==== RECORDS SUPPLIED ====

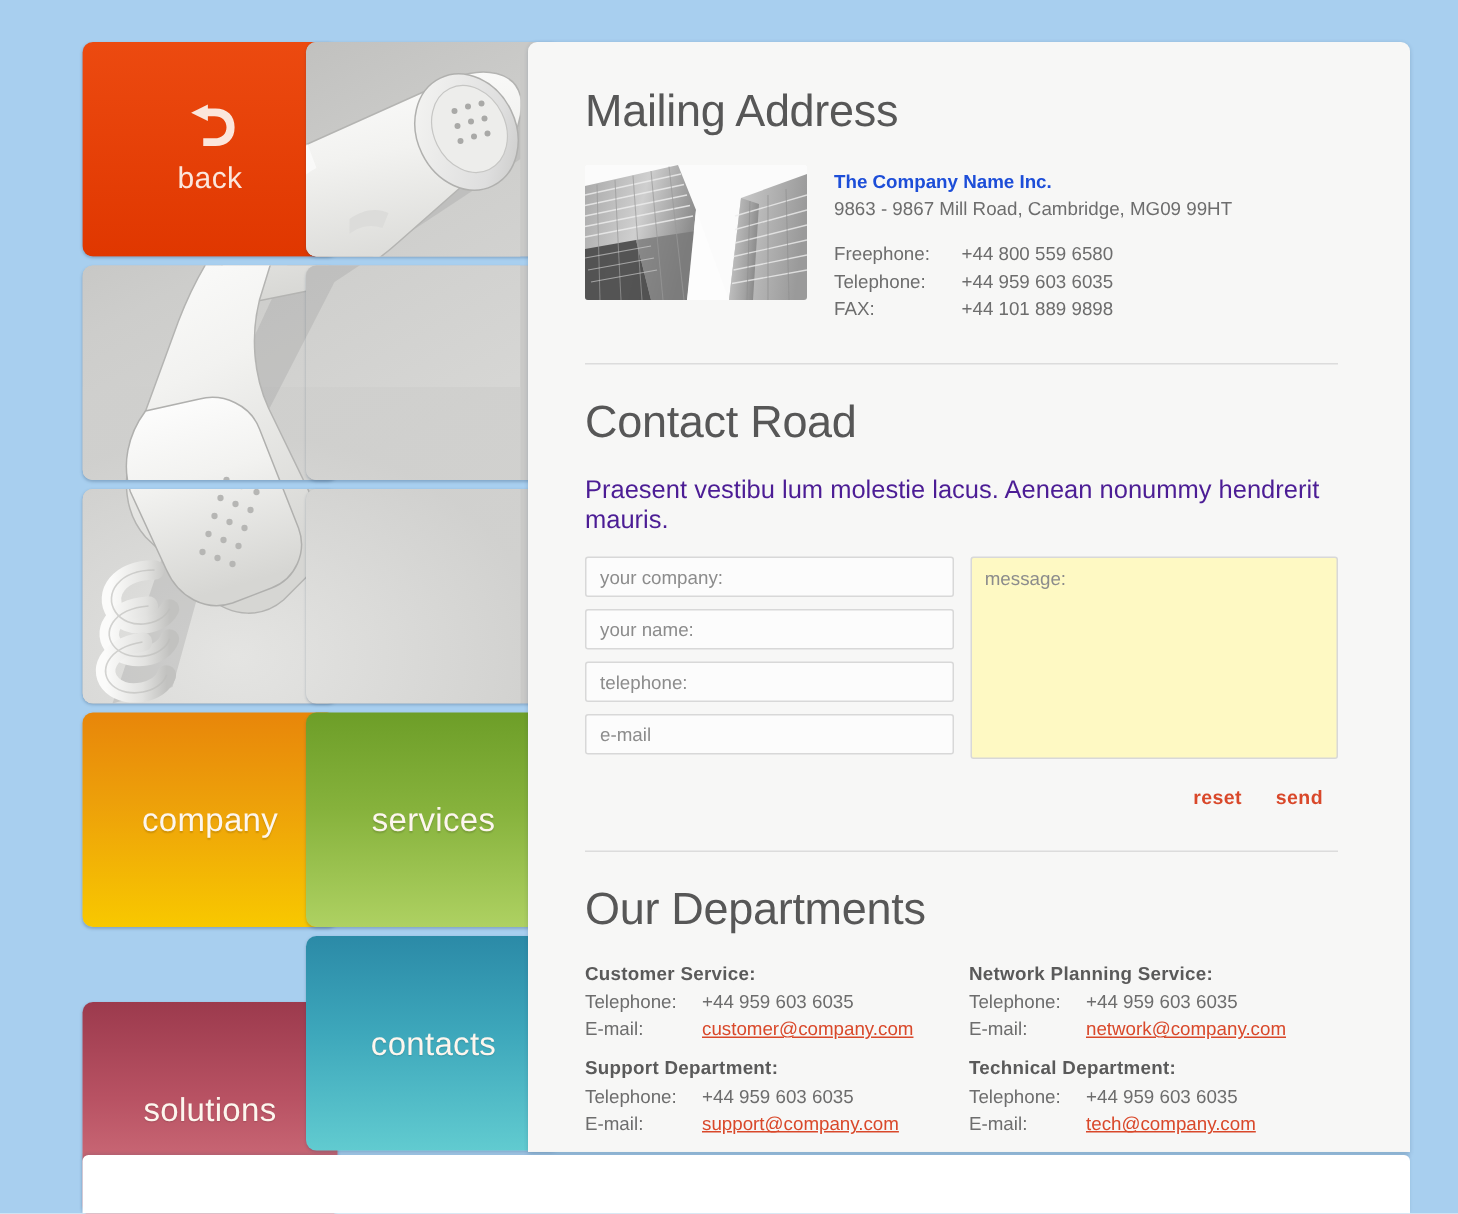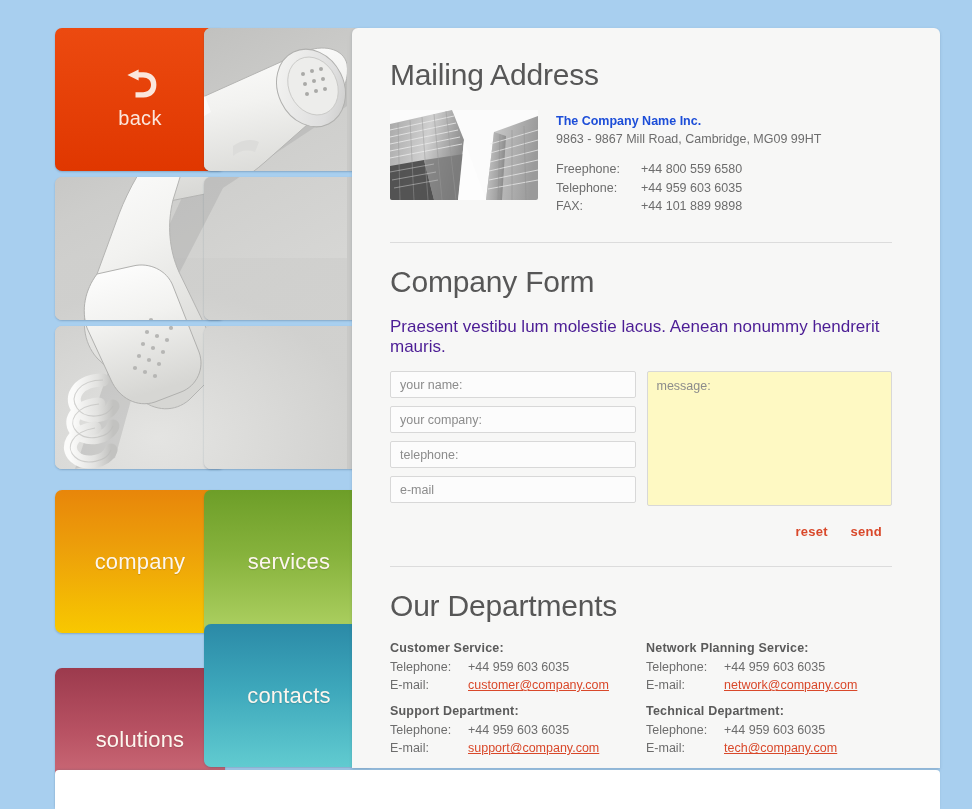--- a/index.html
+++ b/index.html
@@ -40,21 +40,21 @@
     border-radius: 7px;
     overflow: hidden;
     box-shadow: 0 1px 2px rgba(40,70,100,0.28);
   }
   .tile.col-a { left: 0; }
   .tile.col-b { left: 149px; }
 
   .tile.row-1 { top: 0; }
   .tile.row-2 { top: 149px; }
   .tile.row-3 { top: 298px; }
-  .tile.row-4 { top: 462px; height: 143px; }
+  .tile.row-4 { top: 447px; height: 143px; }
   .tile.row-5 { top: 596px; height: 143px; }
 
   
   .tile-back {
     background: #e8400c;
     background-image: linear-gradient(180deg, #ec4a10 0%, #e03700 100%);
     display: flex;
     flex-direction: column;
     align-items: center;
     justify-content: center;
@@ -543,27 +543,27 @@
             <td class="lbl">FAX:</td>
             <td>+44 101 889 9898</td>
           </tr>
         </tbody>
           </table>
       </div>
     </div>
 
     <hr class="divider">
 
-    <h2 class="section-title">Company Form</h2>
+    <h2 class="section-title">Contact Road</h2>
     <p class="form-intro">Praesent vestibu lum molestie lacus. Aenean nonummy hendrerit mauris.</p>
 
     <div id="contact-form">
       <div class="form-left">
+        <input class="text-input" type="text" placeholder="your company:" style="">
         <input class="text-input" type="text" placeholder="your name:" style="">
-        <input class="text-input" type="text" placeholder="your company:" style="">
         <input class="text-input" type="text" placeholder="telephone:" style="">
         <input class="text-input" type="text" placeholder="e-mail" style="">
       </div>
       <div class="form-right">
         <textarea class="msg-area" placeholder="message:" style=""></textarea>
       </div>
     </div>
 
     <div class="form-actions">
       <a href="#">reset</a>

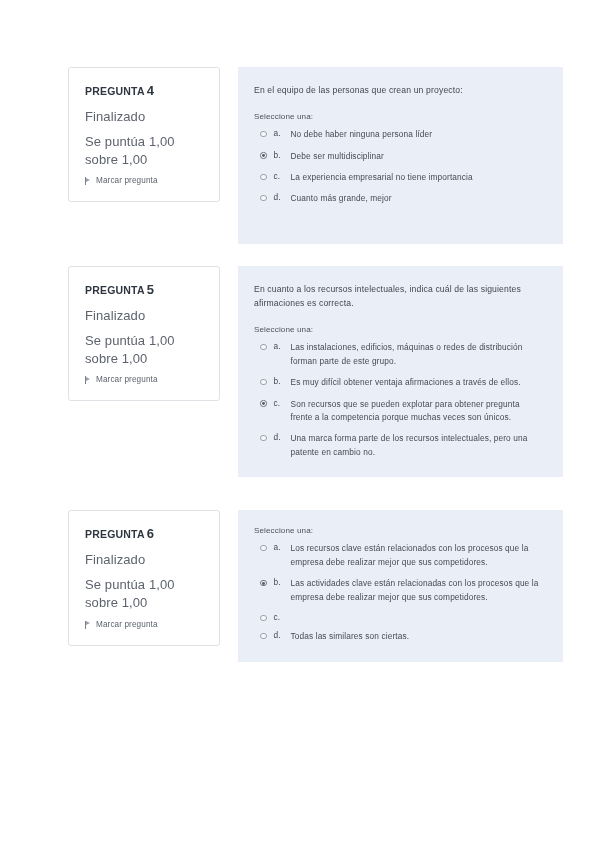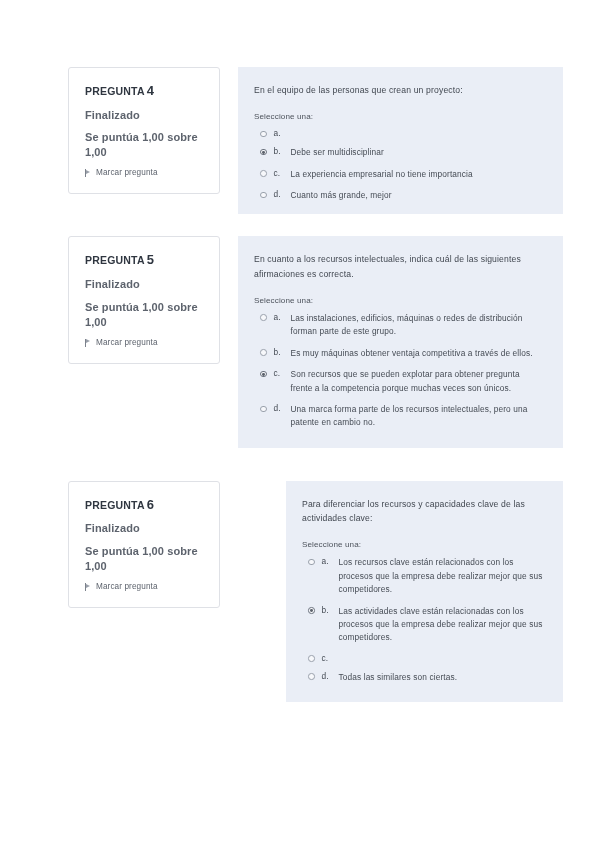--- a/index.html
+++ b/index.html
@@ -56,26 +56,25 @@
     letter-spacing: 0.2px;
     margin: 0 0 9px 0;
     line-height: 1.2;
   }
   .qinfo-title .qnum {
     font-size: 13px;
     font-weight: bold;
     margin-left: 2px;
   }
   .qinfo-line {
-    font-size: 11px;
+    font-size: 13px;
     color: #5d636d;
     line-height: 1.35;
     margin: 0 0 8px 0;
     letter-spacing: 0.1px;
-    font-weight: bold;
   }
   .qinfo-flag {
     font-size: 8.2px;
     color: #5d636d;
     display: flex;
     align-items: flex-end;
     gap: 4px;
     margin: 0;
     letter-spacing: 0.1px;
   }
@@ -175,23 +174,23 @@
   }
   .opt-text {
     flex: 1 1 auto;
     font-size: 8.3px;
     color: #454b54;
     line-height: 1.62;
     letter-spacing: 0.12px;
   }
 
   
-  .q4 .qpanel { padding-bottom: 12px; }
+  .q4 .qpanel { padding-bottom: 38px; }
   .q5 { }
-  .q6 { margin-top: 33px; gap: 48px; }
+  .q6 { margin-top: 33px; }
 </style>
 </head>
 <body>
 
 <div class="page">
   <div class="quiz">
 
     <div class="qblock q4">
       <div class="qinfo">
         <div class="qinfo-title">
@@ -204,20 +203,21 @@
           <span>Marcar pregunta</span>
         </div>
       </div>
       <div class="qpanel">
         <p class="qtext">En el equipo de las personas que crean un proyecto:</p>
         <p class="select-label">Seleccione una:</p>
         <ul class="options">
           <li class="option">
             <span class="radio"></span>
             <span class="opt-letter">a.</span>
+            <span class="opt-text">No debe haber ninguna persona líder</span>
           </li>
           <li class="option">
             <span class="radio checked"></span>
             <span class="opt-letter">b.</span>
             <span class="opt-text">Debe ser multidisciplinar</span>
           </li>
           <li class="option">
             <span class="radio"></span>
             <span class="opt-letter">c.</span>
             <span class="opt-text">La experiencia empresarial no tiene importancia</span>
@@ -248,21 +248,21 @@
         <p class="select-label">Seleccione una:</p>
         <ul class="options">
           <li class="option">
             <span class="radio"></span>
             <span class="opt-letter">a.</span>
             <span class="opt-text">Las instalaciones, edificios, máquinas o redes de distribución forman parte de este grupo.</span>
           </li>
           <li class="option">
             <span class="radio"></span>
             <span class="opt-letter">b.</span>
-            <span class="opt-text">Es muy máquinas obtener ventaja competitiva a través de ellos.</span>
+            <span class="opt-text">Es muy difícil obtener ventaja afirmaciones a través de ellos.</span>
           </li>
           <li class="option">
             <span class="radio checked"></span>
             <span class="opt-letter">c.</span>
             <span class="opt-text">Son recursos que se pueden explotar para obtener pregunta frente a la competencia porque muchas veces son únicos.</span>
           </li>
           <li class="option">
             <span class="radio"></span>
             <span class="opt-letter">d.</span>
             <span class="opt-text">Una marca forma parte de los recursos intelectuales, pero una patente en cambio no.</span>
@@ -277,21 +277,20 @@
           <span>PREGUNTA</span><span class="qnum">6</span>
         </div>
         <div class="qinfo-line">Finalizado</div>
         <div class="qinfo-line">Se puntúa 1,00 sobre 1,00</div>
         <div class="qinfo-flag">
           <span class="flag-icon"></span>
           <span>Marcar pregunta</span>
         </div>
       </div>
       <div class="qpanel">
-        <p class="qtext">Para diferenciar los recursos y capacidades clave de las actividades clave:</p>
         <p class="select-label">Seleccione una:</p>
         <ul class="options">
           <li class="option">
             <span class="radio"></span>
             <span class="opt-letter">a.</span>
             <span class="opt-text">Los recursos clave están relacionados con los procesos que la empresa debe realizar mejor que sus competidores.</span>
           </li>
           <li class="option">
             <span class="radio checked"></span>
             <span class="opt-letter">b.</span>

====

> [PROBLEM TO WORK ON]: Give the total number of lines in the entries that contain the word "center", with no other words.

> [EXERCISE ANSWER]: 2